* _Front-end code edit data_
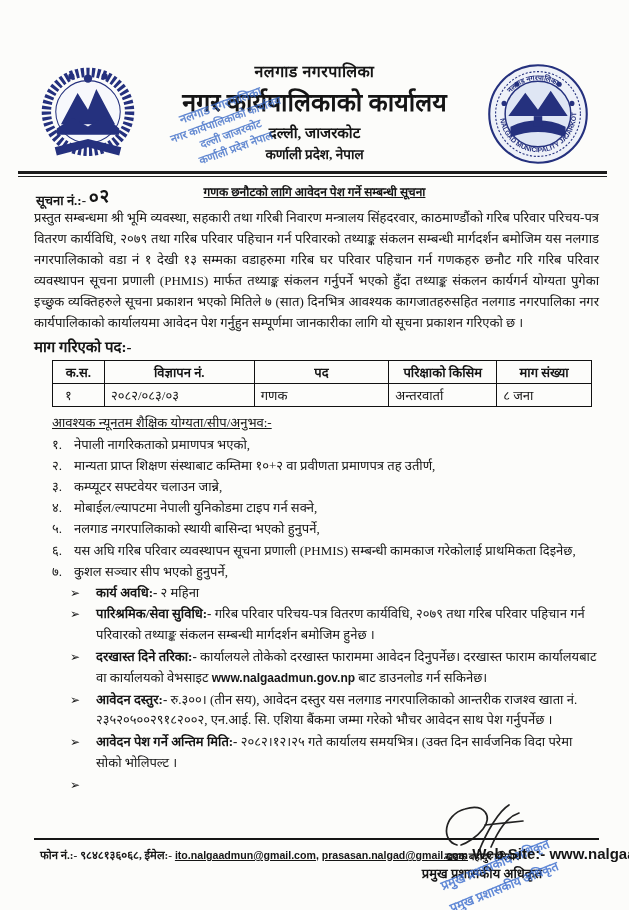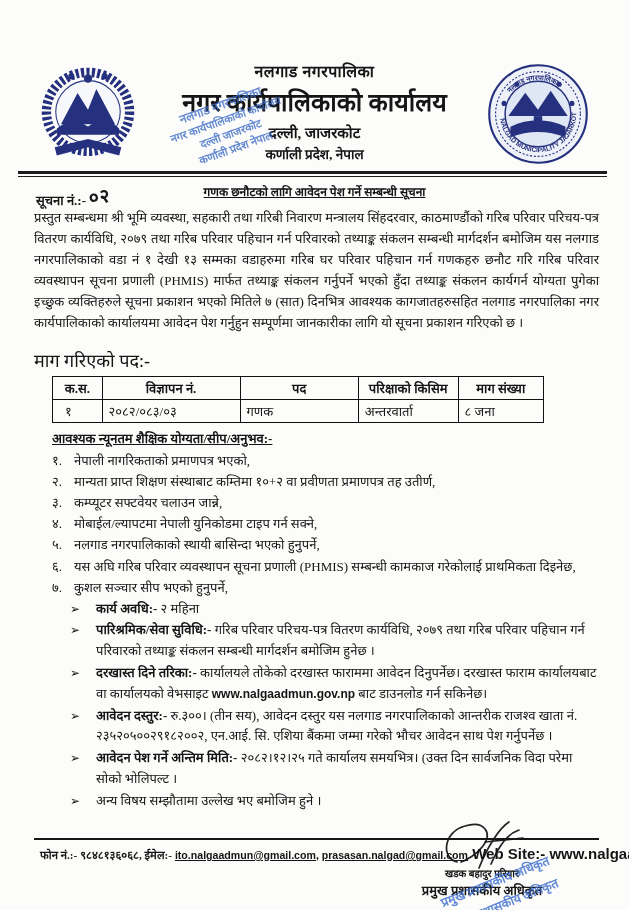"माग गरिएको पद:-" .demand-head { font-size: 18px -> 15px; font-weight: normal -> bold; margin: 15px 0 0 34px -> 3px 0 0 34px }
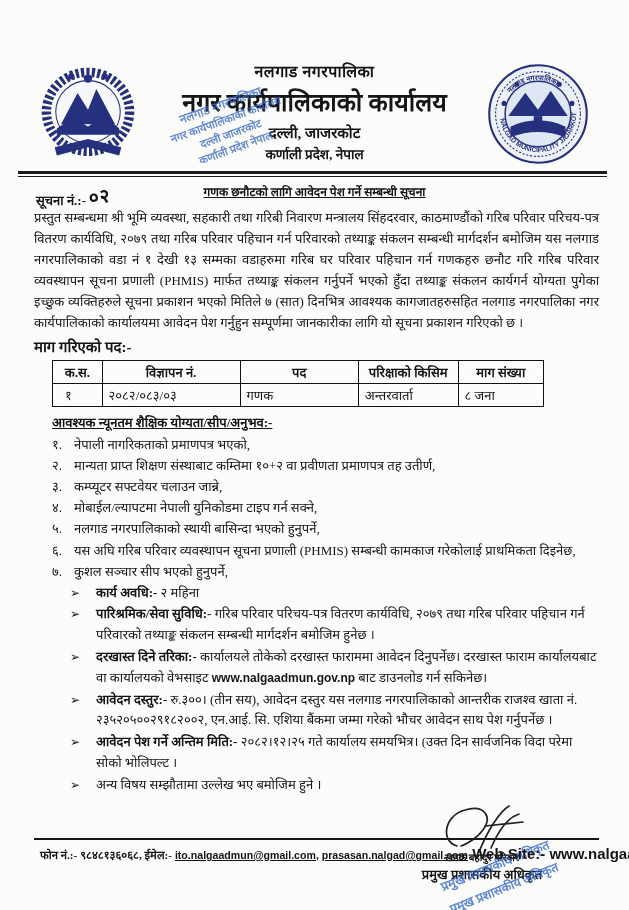"क.स." table.post { width: 492px -> 540px }
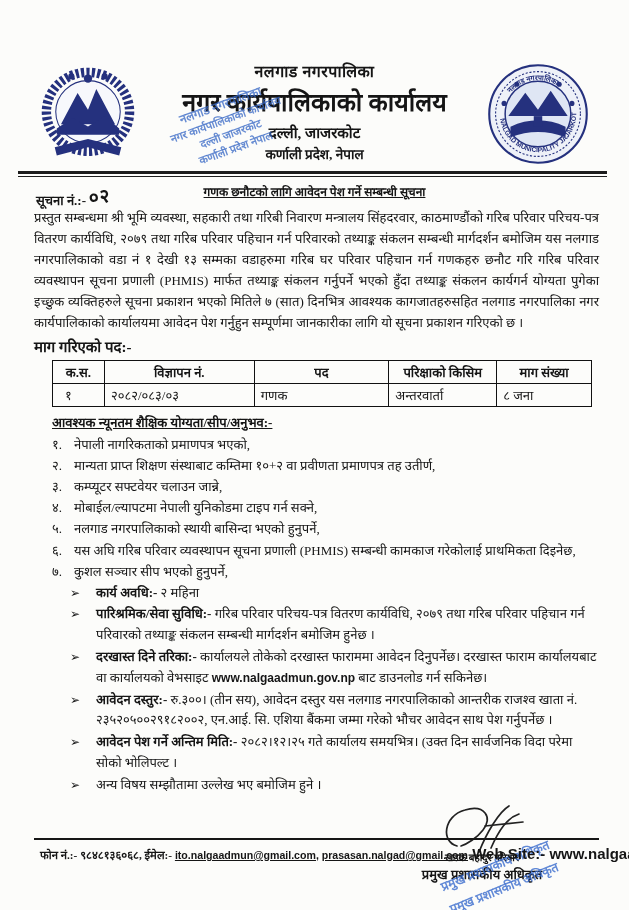"आवश्यक न्यूनतम शैक्षिक" .qual-head { font-weight: bold -> normal }
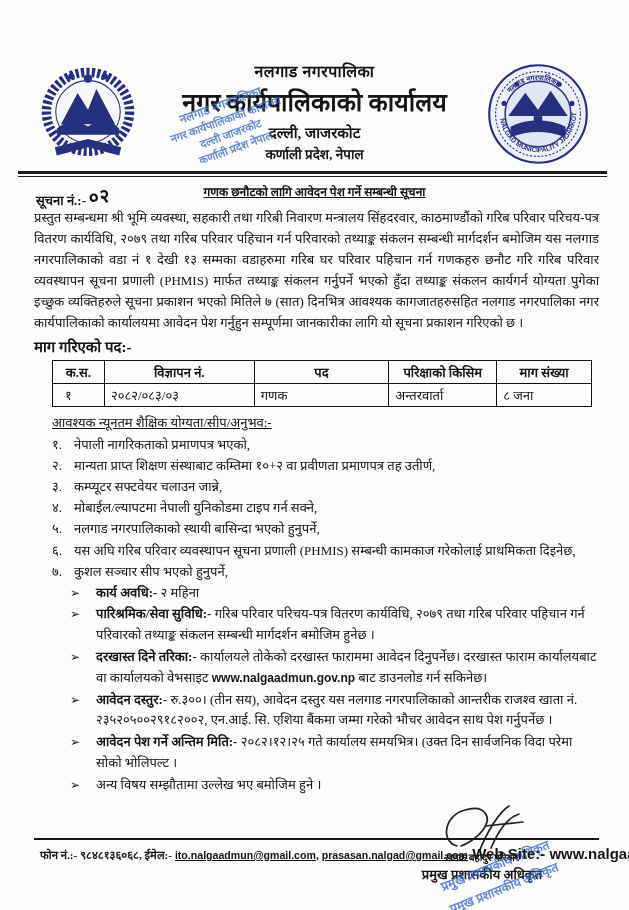"अन्य विषय सम्झौतामा उल्लेख भए" span { html: <span><span>अन्य विषय सम्झौतामा उल्लेख भए बमोजिम हुने ।</span></span> -> none }
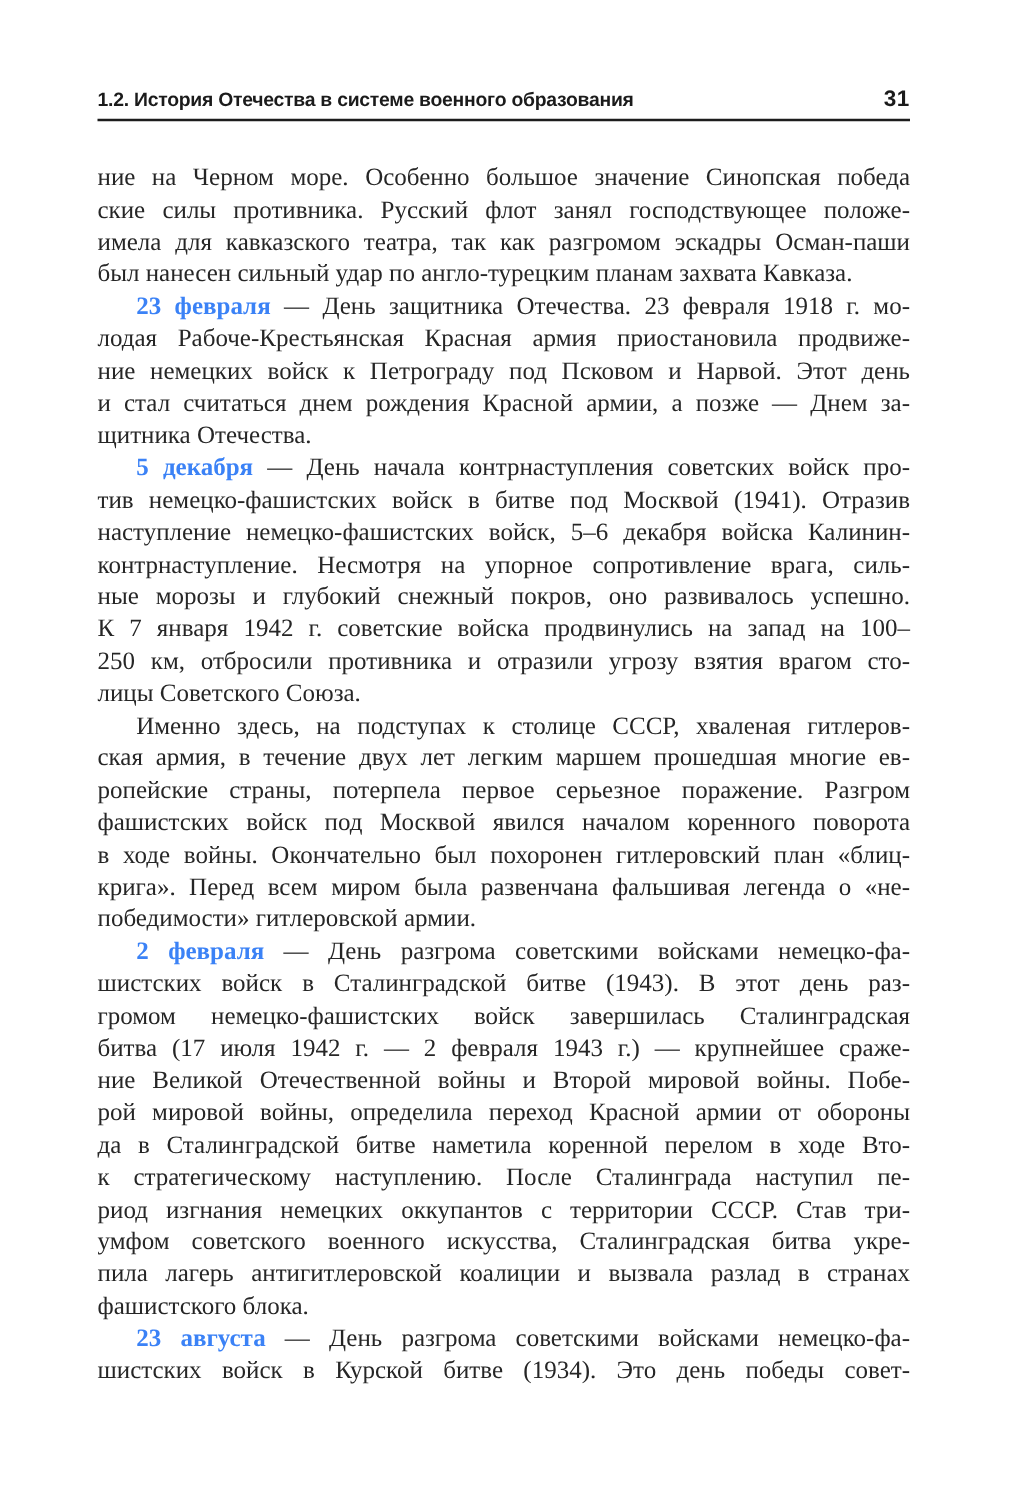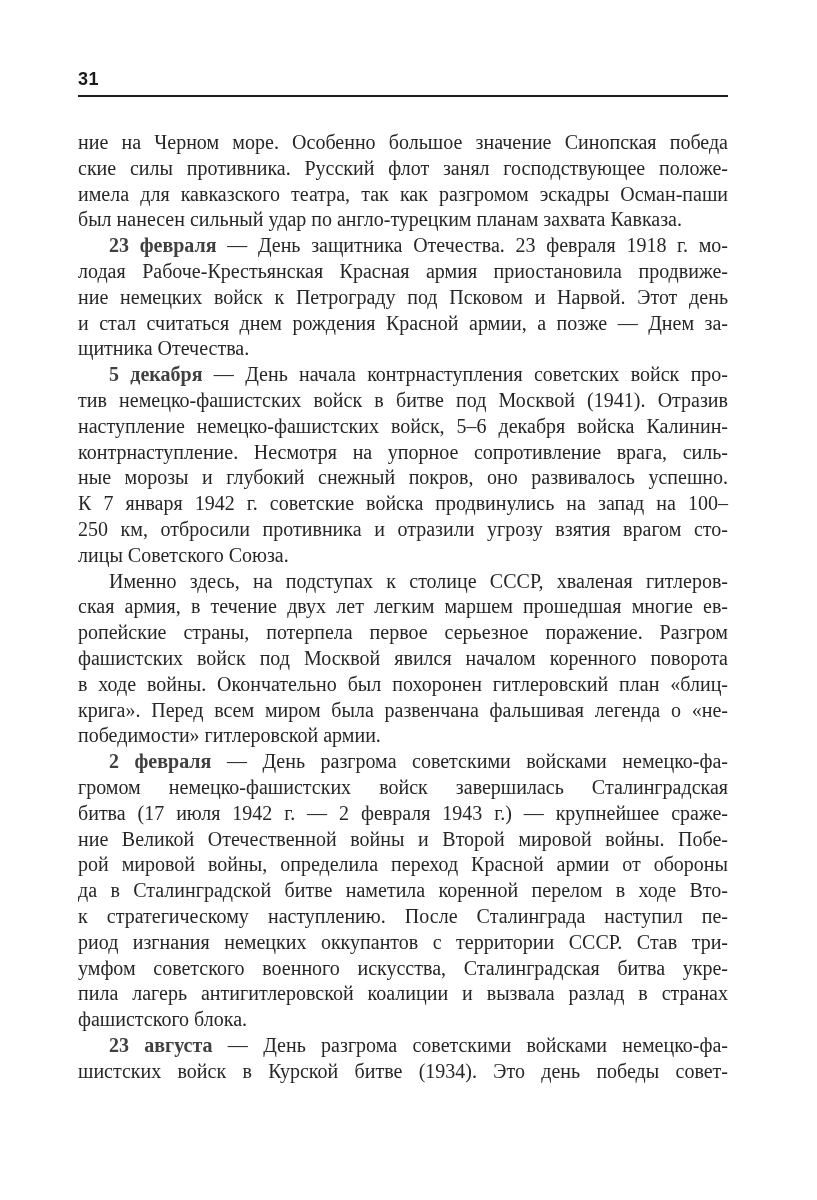"1.2. История Отечества в системе" span.head-title { html: none -> <span>1.2. История Отечества в системе военного образования</span> }
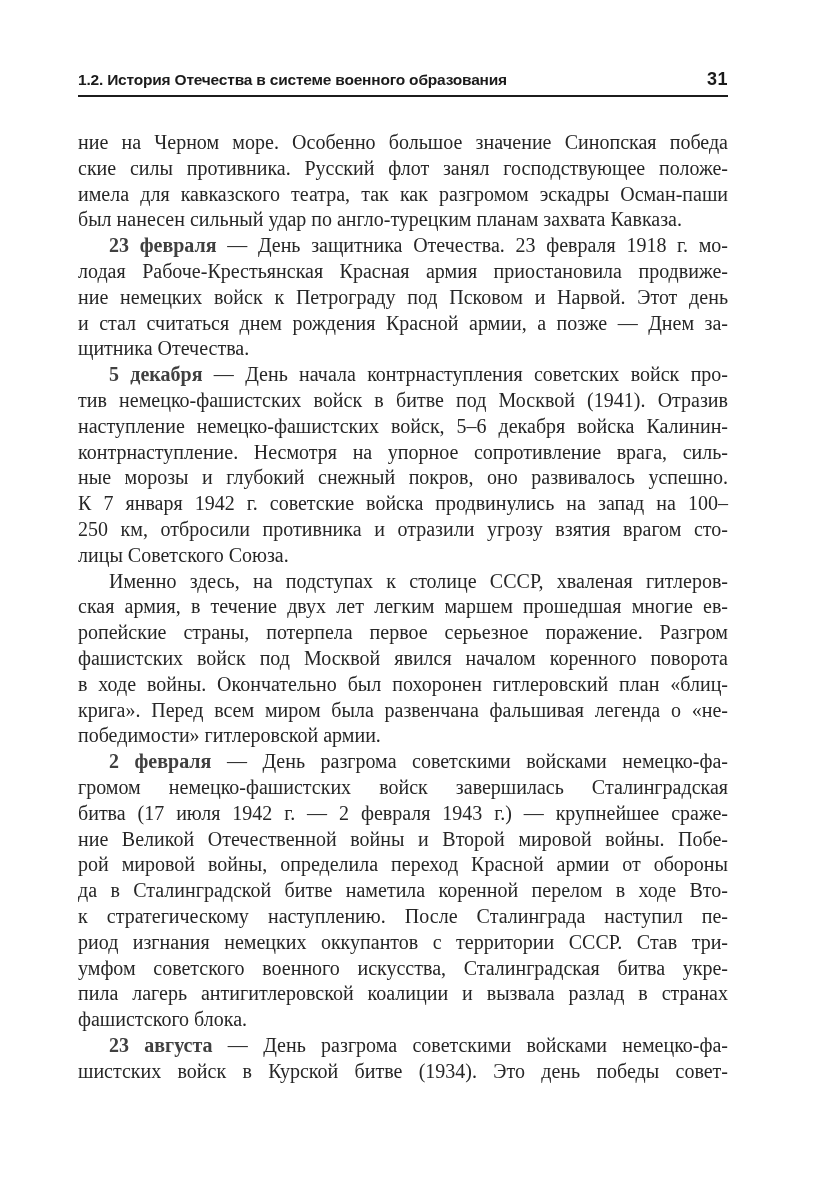"23 февраля" .lead { color: #404040 -> #3b82f6 }
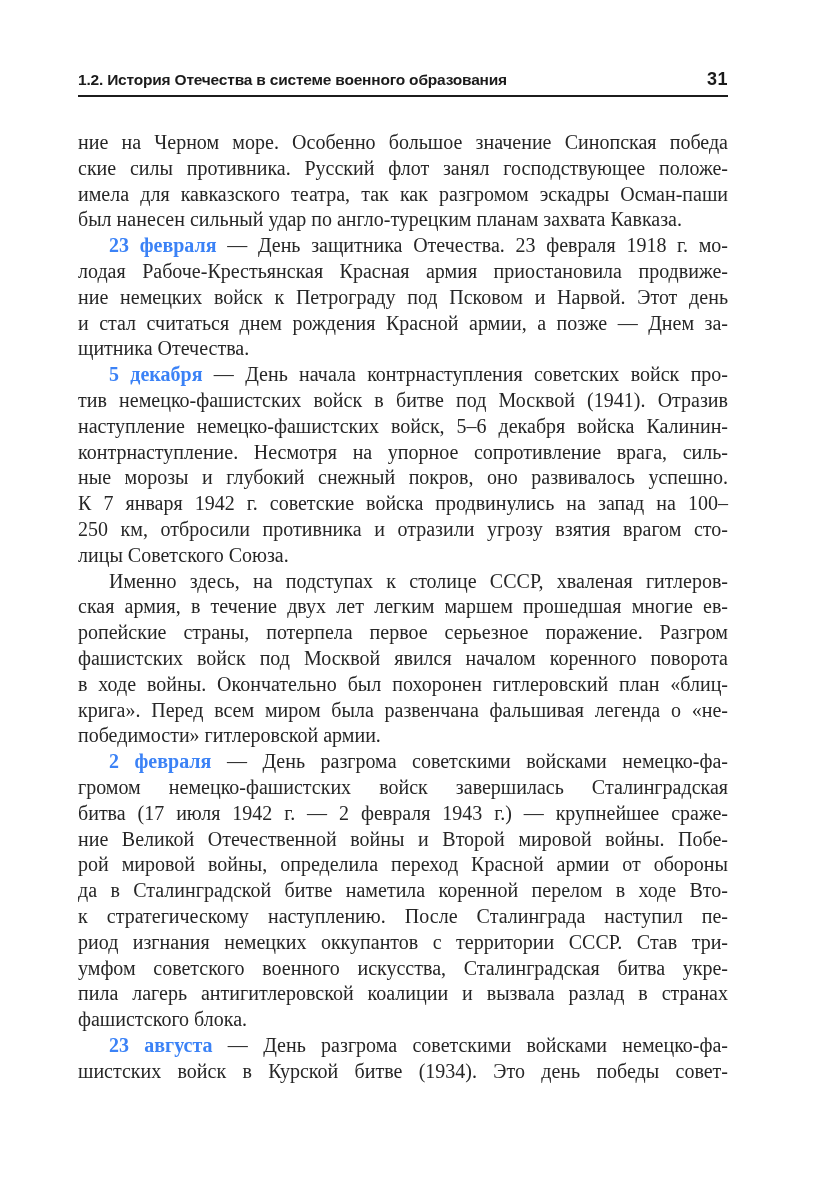"шистских войск в Сталинградской битве" span.line { html: none -> <span>шистских войск в Сталинградской битве (1943). В этот день раз-</span> }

* _WHAT THIS TASK INVOLVES_
Excluding the images, return each record above precisely as written.

* _SOLUTION TO THIS PROBLEM_
"माग गरिएको पद:-" .demand-head { font-size: 18px -> 15px; font-weight: normal -> bold; margin: 15px 0 0 34px -> 3px 0 0 34px }
"क.स." table.post { width: 492px -> 540px }
"आवश्यक न्यूनतम शैक्षिक" .qual-head { font-weight: bold -> normal }
"अन्य विषय सम्झौतामा उल्लेख भए" span { html: <span><span>अन्य विषय सम्झौतामा उल्लेख भए बमोजिम हुने ।</span></span> -> none }
"1.2. История Отечества в системе" span.head-title { html: none -> <span>1.2. История Отечества в системе военного образования</span> }
"23 февраля" .lead { color: #404040 -> #3b82f6 }
"шистских войск в Сталинградской битве" span.line { html: none -> <span>шистских войск в Сталинградской битве (1943). В этот день раз-</span> }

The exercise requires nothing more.